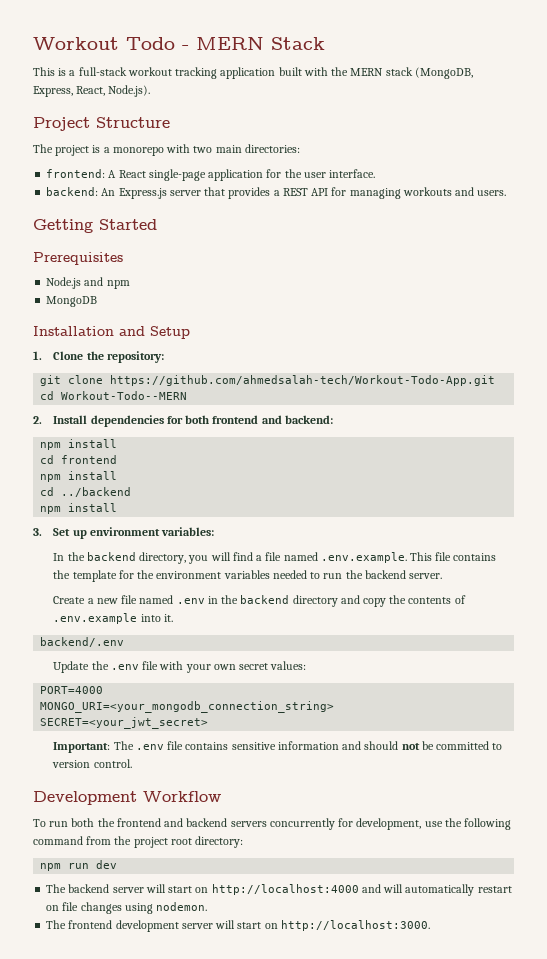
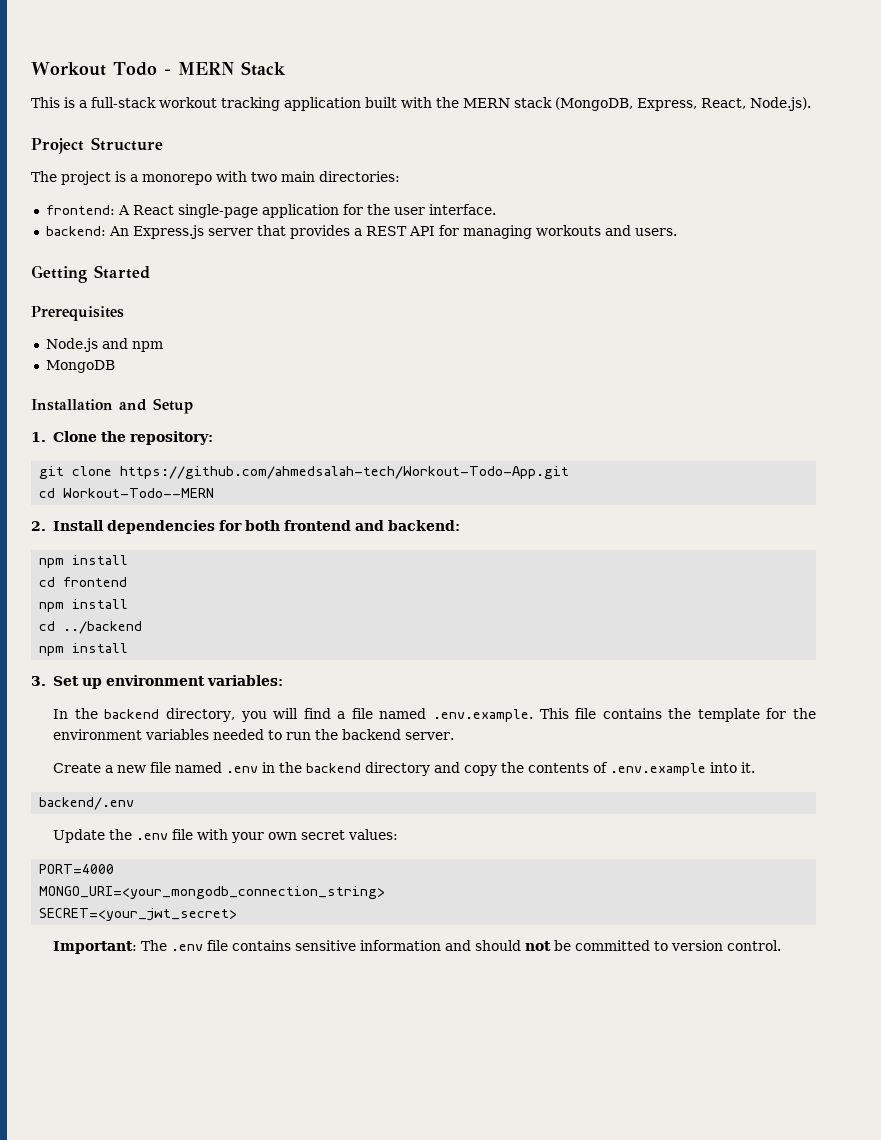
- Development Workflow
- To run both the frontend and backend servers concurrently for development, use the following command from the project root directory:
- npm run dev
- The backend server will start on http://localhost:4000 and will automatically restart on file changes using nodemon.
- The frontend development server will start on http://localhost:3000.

* Action item: Please restate all of the listing above word for word, with no pictures.

* Answer to this task:
- Development Workflow
- To run both the frontend and backend servers concurrently for development, use the following command from the project root directory:
- npm run dev
- The backend server will start on http://localhost:4000 and will automatically restart on file changes using nodemon.
- The frontend development server will start on http://localhost:3000.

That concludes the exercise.